Closed cpalmer9 closed 9 years ago
Hi Chris Can you show me how your topology file looks like? a snapshot of the gdb core stack trace and ptmd.log would be great.
Hi, can you instruct me on how to generate the gdb core stack trace?
Chris I assumed when you said the process is dying that a core dump is generated? if yes - you can open the core file in gdb and run "bt" - that would tell me which part of the code is crashing the process.

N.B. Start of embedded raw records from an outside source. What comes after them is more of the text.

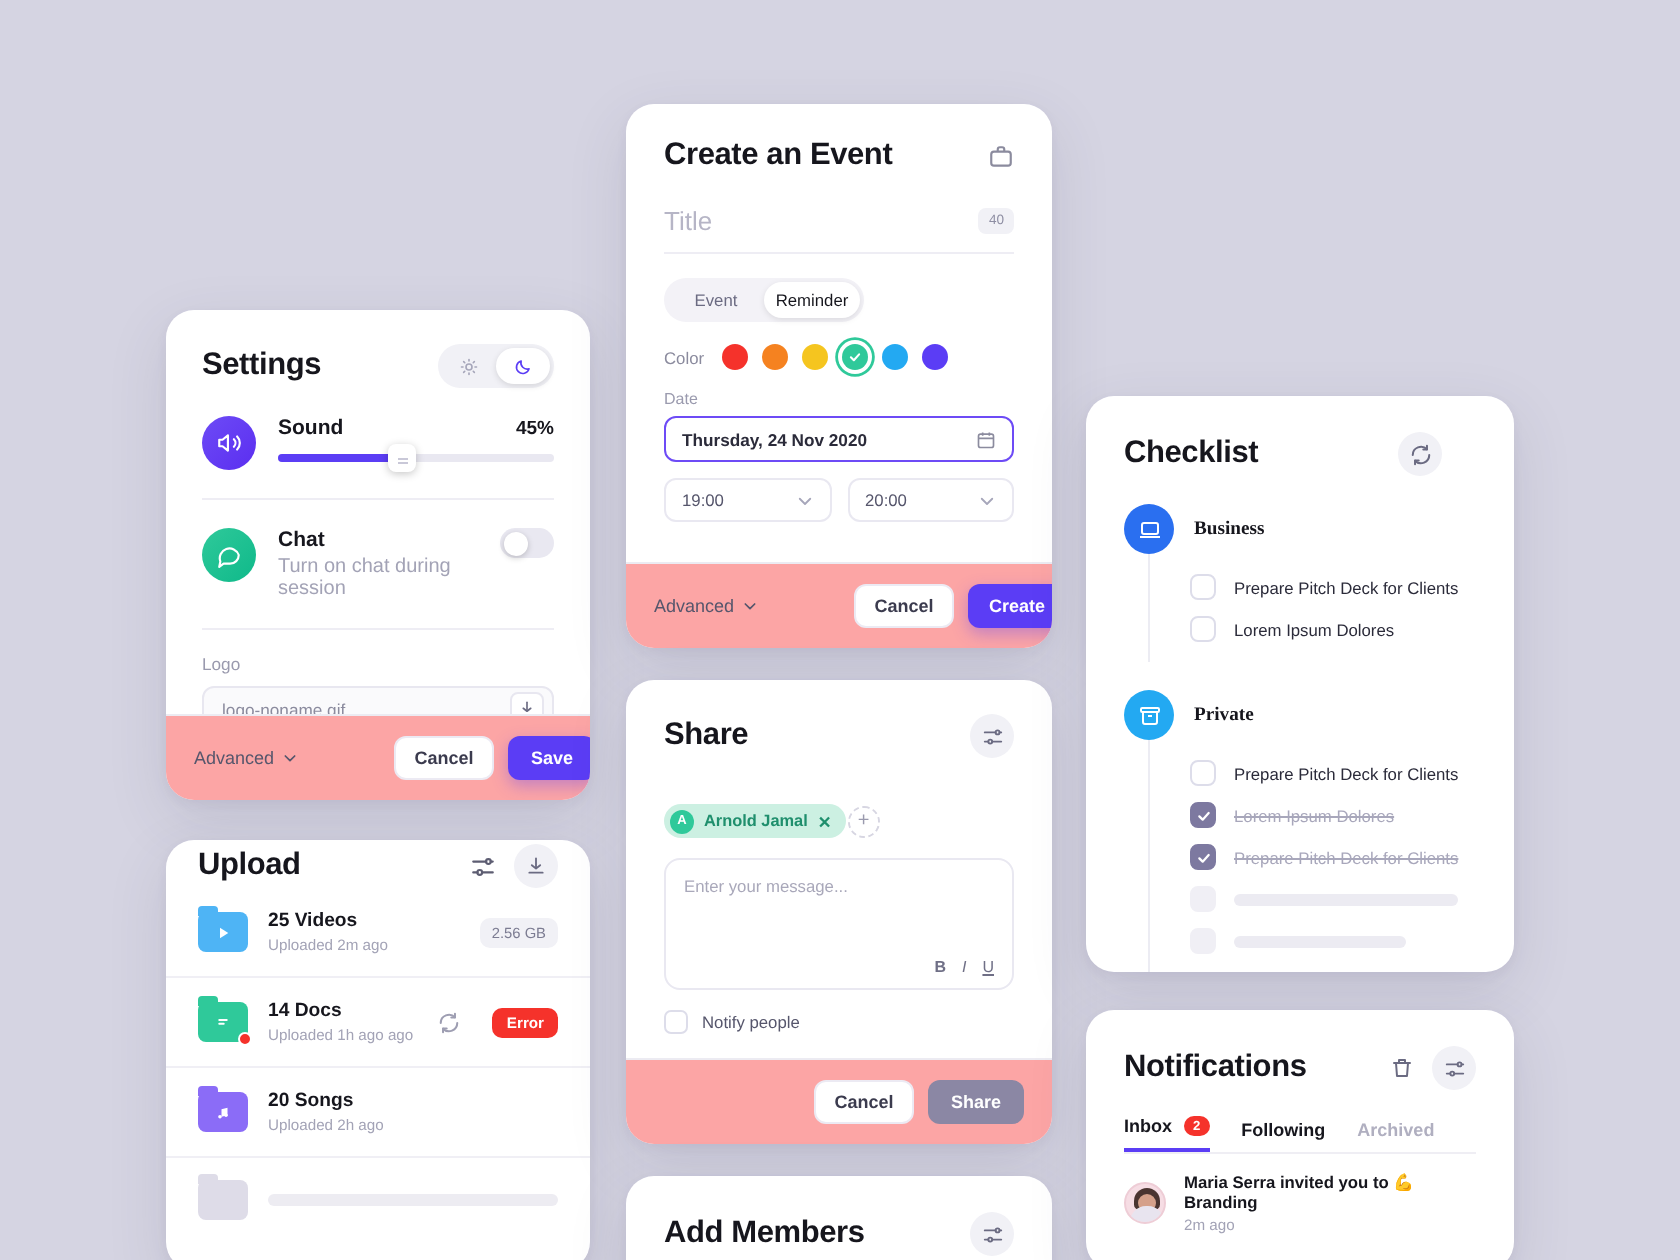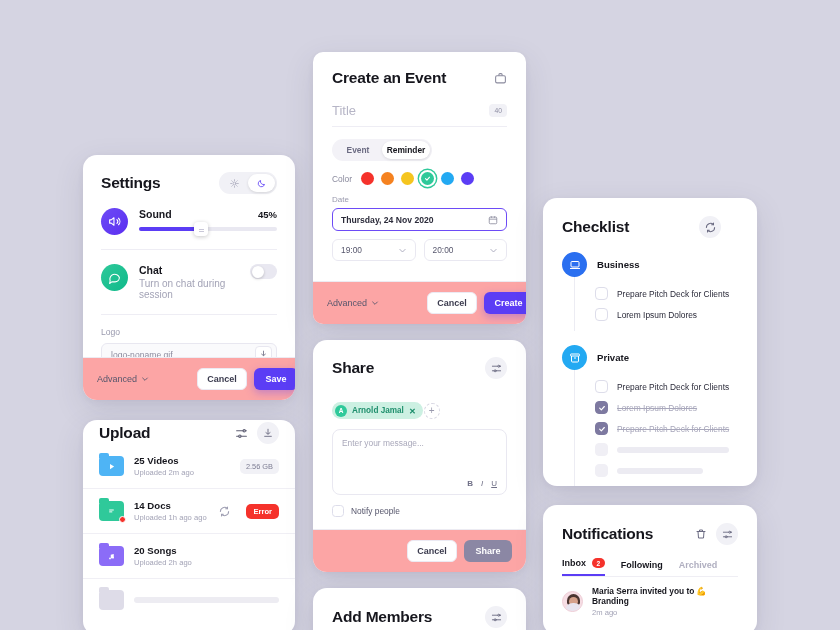"Create an Event" #event { border-radius: 10px -> none }
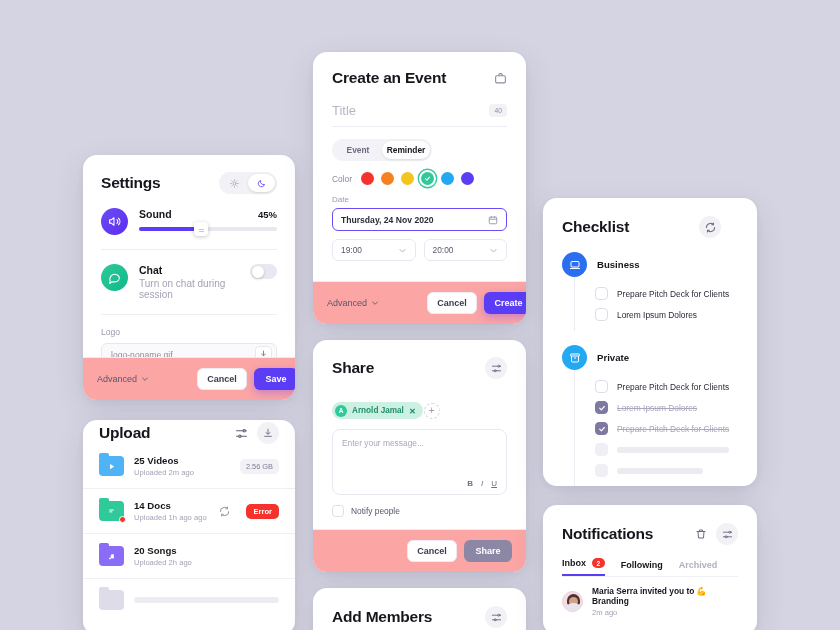"Event" .seg div { font-weight: 700 -> 400 }
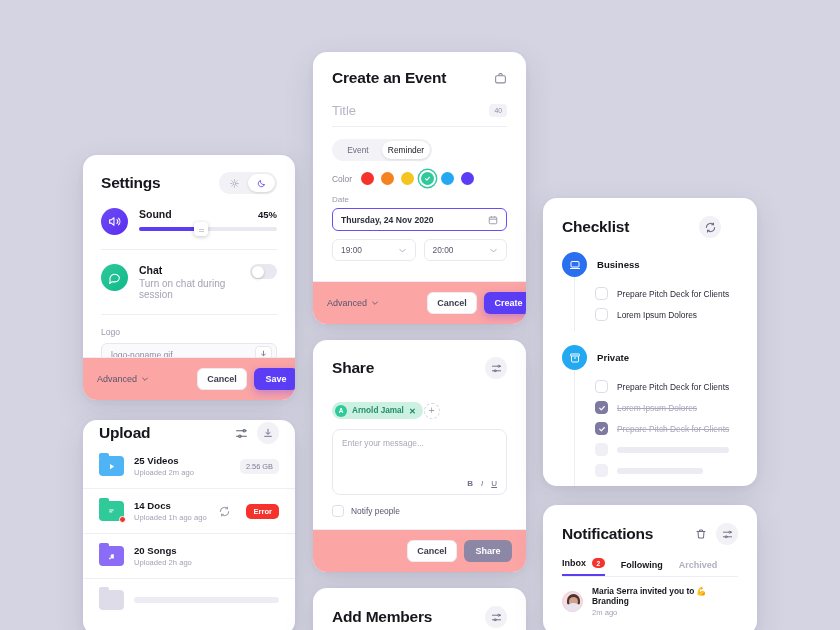"Business" .cl-grp-head { font-family: none -> Liberation Serif, serif }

If there is no core file, then just give me the ptmd.log and i will try to figure it out
please send me the topology file and ptmd.log to begin with.
thanks
kanrajag, Can I email you these files (and I need your address)?
chris, please just attach them to this thread. you should be seeing the "selecting them" link in the bottom of the edit box. thanks
I just get: Unfortunately, we don't support that file type. Try again with a PNG, GIF, or JPG. Can I email them? I can provide a core file.
OK. I might not be able to receive them via email if the file attachments are too big. please use our ftp site to upload the tarball (logs + core) ftp.cumulusnetworks.com, authenticating with user "anonymous" and providing your email address as the password.
thanks
Thanks - uploaded MD5 (issue4.tgz) = 5c3f8894e3bfe4faf99137362de00ce5
Chris I looked at the topology file. I am not sure why you are putting in two entries per "myswitch":"port" ? we only act on one of the entries. it would help to explain your workflow here a bit
For eg. "xxx.tor001.xxx":"fpti1_0_52" -- "xxx.ln007.xxx":"swp1"; "xxx.tor001.xxx":"fpti1_0_52" -- "xxx.ln007.xxx":"fpti1_0_1";
We recently fixed a similar issue in our Cumulus repo when we detect "duplicate" edge descriptions. I will try and repro your situation in-house as well.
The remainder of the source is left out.